Caydn and Keelin


Caydn and Keelin have been diagnosed with a life threatening illness called Spinal Muscular Atrophy (SMA).

SMA is a neuromuscular disorder that affects all the muscles in the body. The neurons that are sent from the brain to the muscles are not firing, hence the muscles in Caydn and Keelin’s bodies are not being innervated and because of this have atrophied (wasted away). Both Caydn and Keelin are unable to support their own body weight. They have never crawled, sat unsupported or had any ability to ambulate independently. They have been reliant on electric wheelchairs for their mobility since the age of 18 months.

Caydn and Keelin require 24 hour care. They are unable to independently go to the toilet, have a shower, get dressed, clean their teeth, brush their hair and set up and Organise their personal belongings such as school resources and favourite past time hobbies like Playstation4. Due to the degenerative nature of this condition their ability to do things for them self is diminished, and each week or month another function they once had is lost. During the night they need to be repositioned a number of times to avoid issues such as pressure sores. This could happen as many as 5-6 times a night….each! They also suffer from severe scoliosis and muscle contractures, which causes severe pain in the joints and it requires physiotherapy as well as hydrotherapy. Physiotherapy can be very unpleasant due to the stretching of unused, tight muscles.

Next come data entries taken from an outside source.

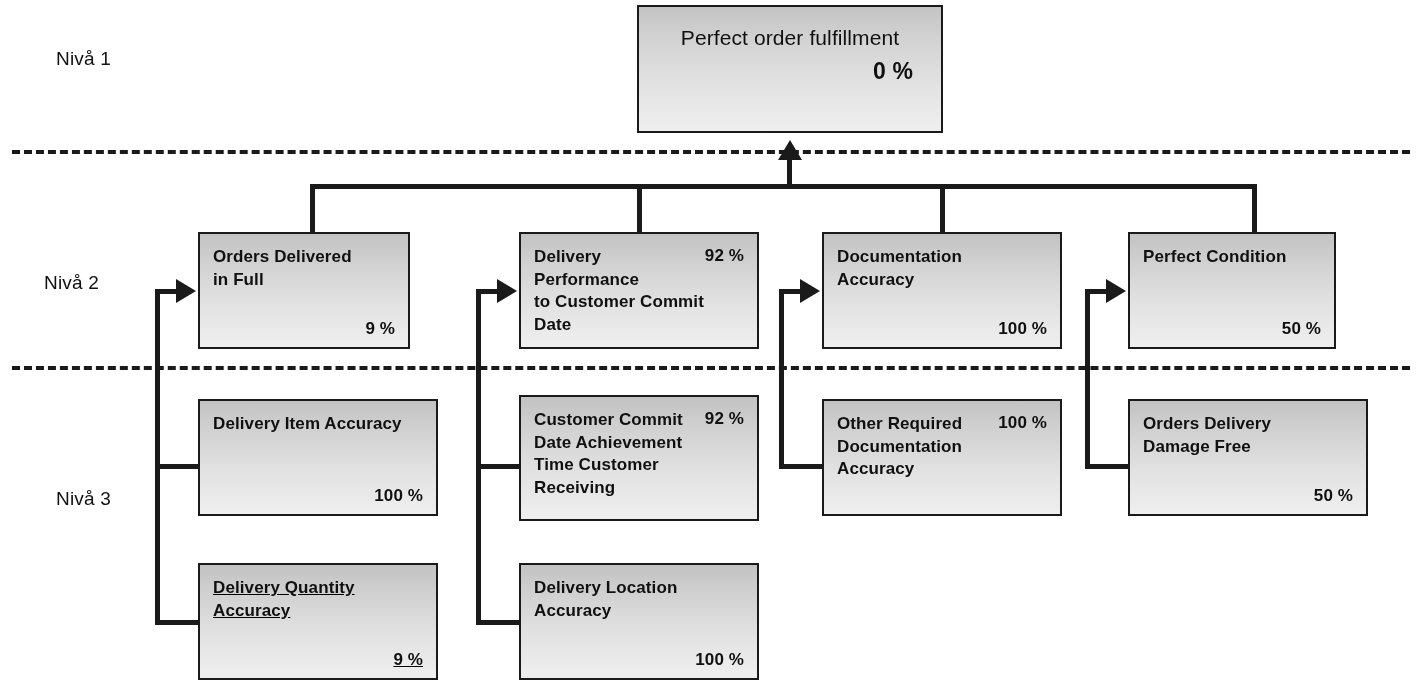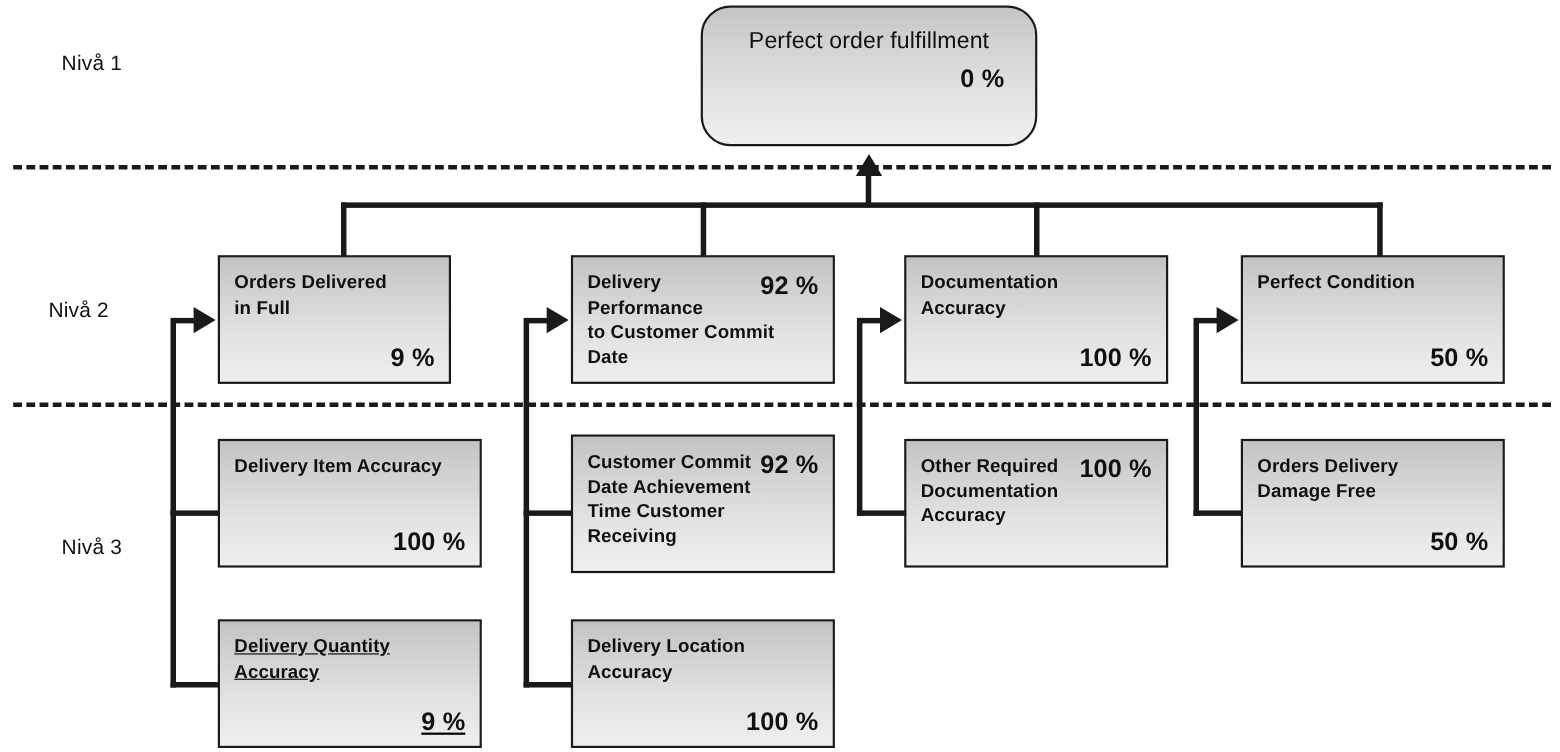"Perfect order fulfillment" .node.root { border-radius: 27px -> none }
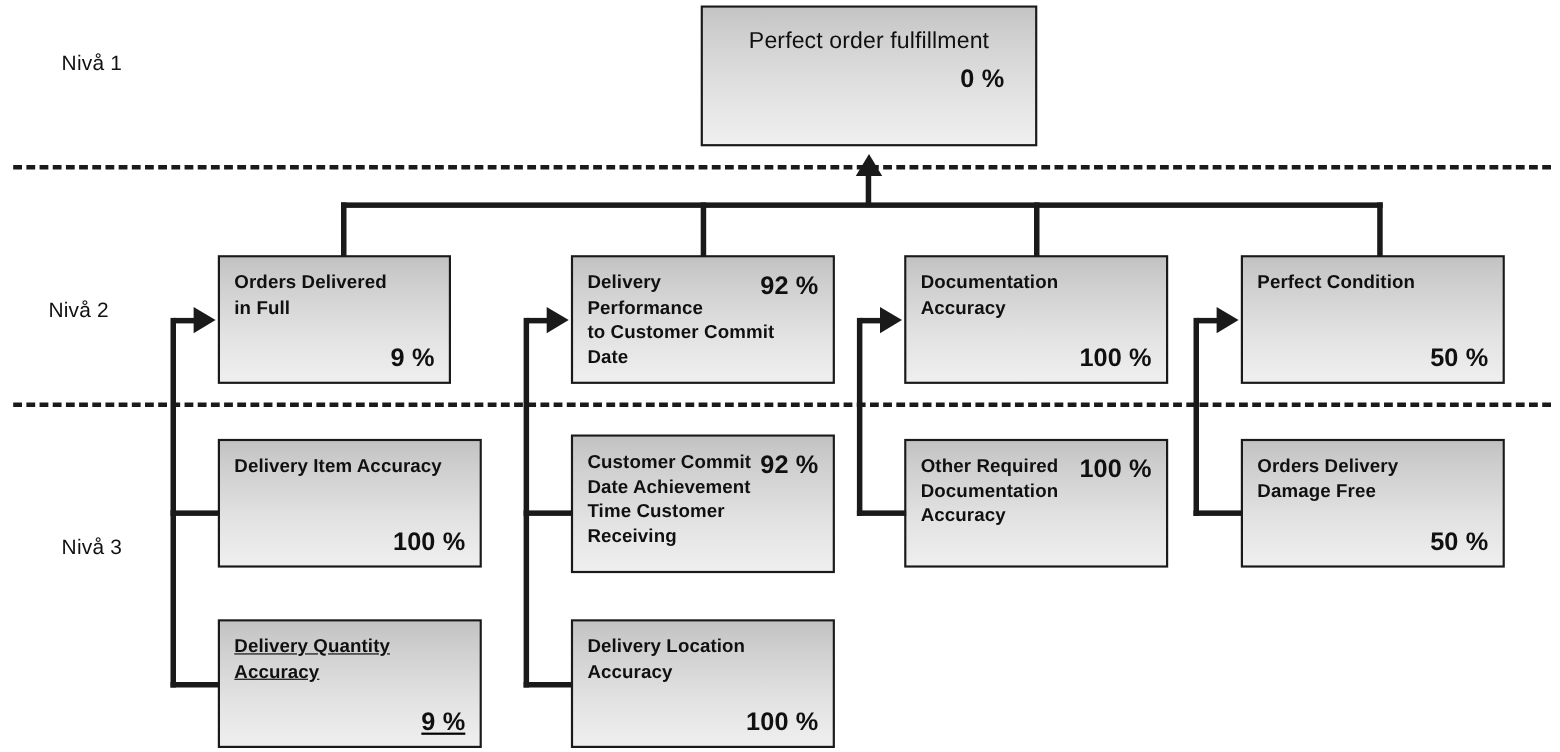"92 %" .node .value { font-size: 23px -> 17px }
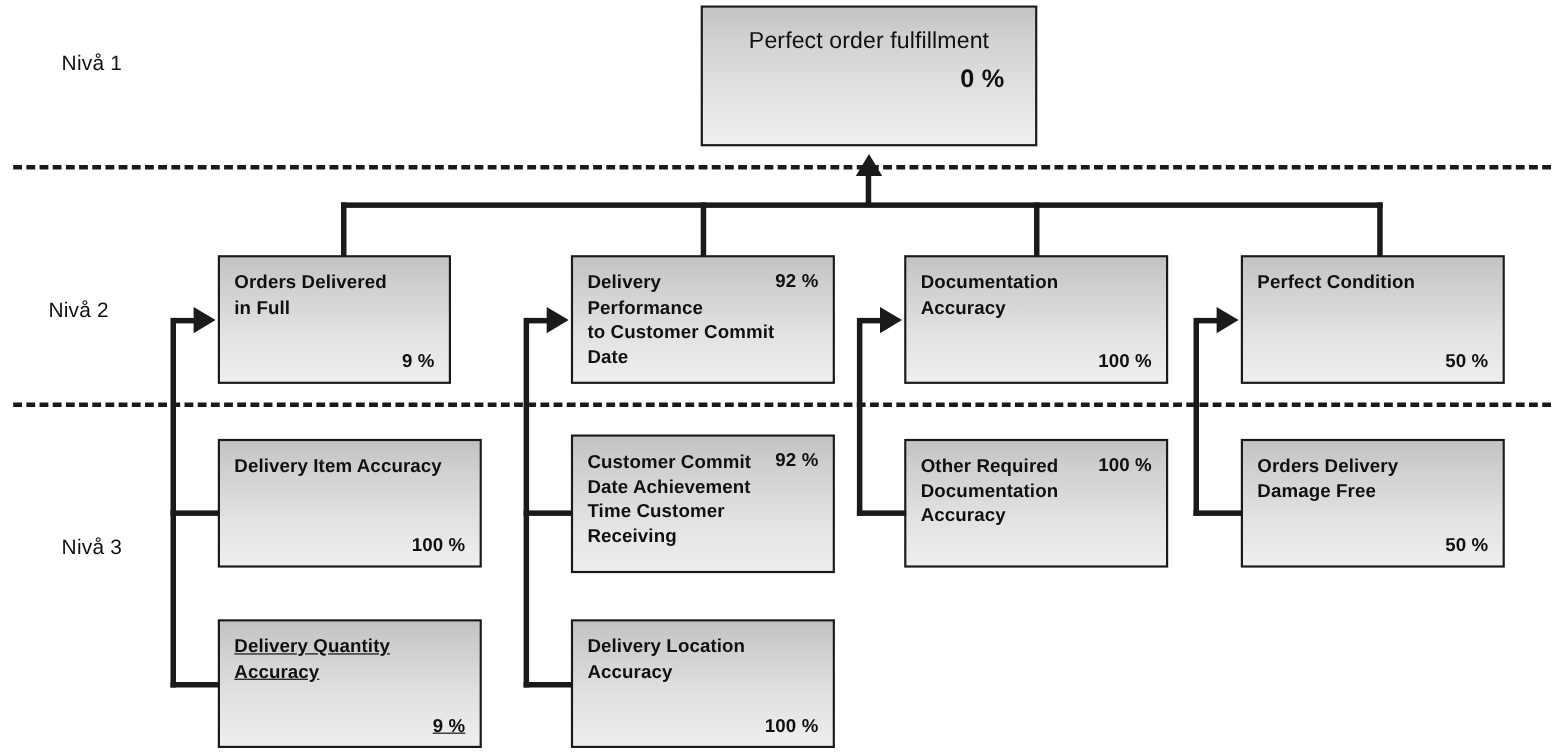"Perfect Condition" div.node { width: 240px -> 208px }
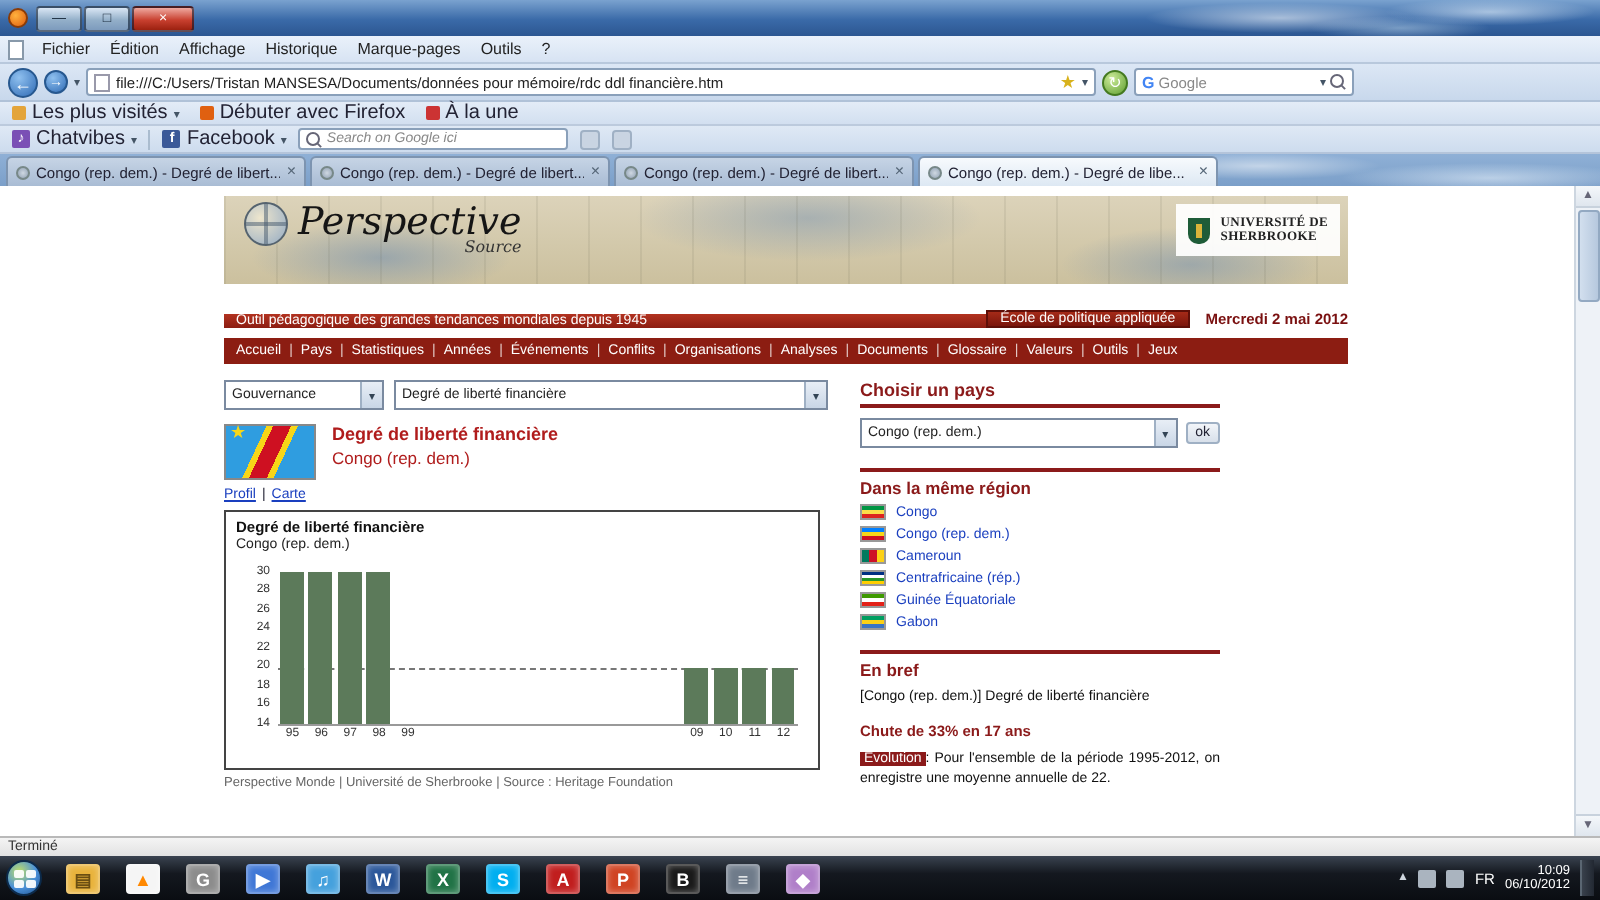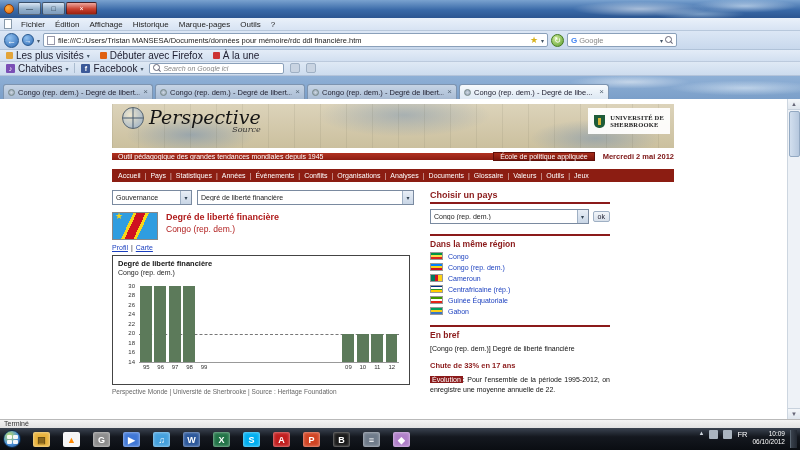"Congo (rep. dem.) - Degré" .tabstrip { height: 24px -> 16px }
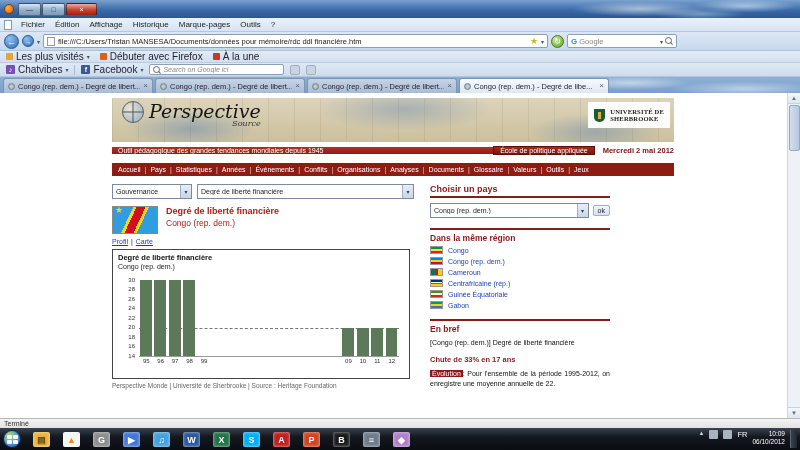"Mercredi 2 mai 2012" .tagline-row { align-items: center -> flex-end; height: 16px -> 22px }
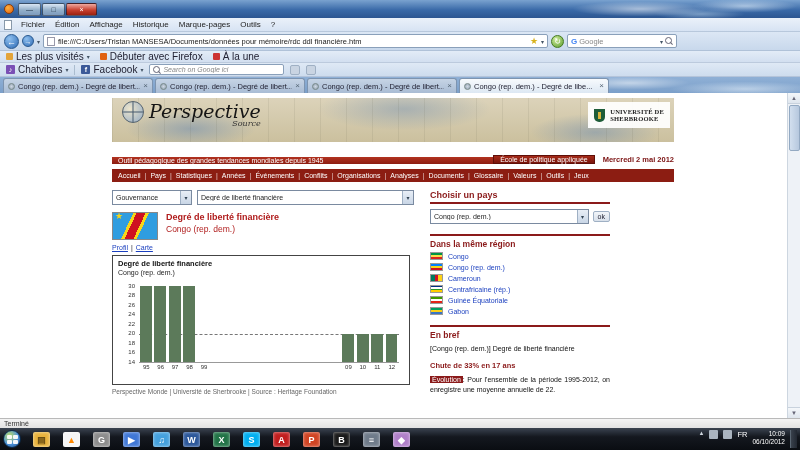"FR" .tray { align-items: none -> center }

The muscle weakness is not restricted to the distal muscles in the body, proximal muscles such as the ones that help us breath are affected. The ability to cough is diminished. The ability to independently remove secretions from the throat and chest is diminished. Their immune systems are low which in turn affects their ability to fight these infections through normal treatment most of the time. Due to these problems Caydn and Keelin suffer from a lot of respiratory complications such as chest infections and pneumonias plus the secondary illnesses that are associated with these complications such as pleurisy. Caydn and Keelin are ventilated at night to help rest their muscles and to clear their airways, however all this management has not prevented both Caydn and Keelin having numerous hospitalizations for these complications. The family’s life consists of constant visits to Physiotherapists, Occupational Therapists, Neurologists, Respiratory Physicians and Orthopaedic Surgeons. They have regular visits to Paediatricians to keep Caydn and Keelin as healthy as possible and to treat any ailments as soon as possible to avoid hospitalizations. They both have gastrostomy pegs in their stomach that enables them to be fed when they are unwell.

Apart from their disability Caydn and Keelin are normal teenagers who enjoy all the usual things. Keelin is a mad Collingwood supporter (like most of them!) she loves Taylor Swift and follows the Denver Nuggets in the NBA. But by far her most favourite thing in the world is her dog ‘James’. Caydn follows Oklahoma City Thunder in the NBA, Melbourne Victory in the A-League but undoubtedly his passion is ‘gaming’ and films and he is very keen on pursuing a career in the film industry.

We are continually amazed by the way Caydn and Keelin attack life. Their determination to overcome daily obstacles is unbelievably motivating. Caydn and Keelin have taught us the real meaning of the words resilience, determination and fortitude. They are true heroes, in every sense of the word and are an inspiration to everyone who comes in contact with them.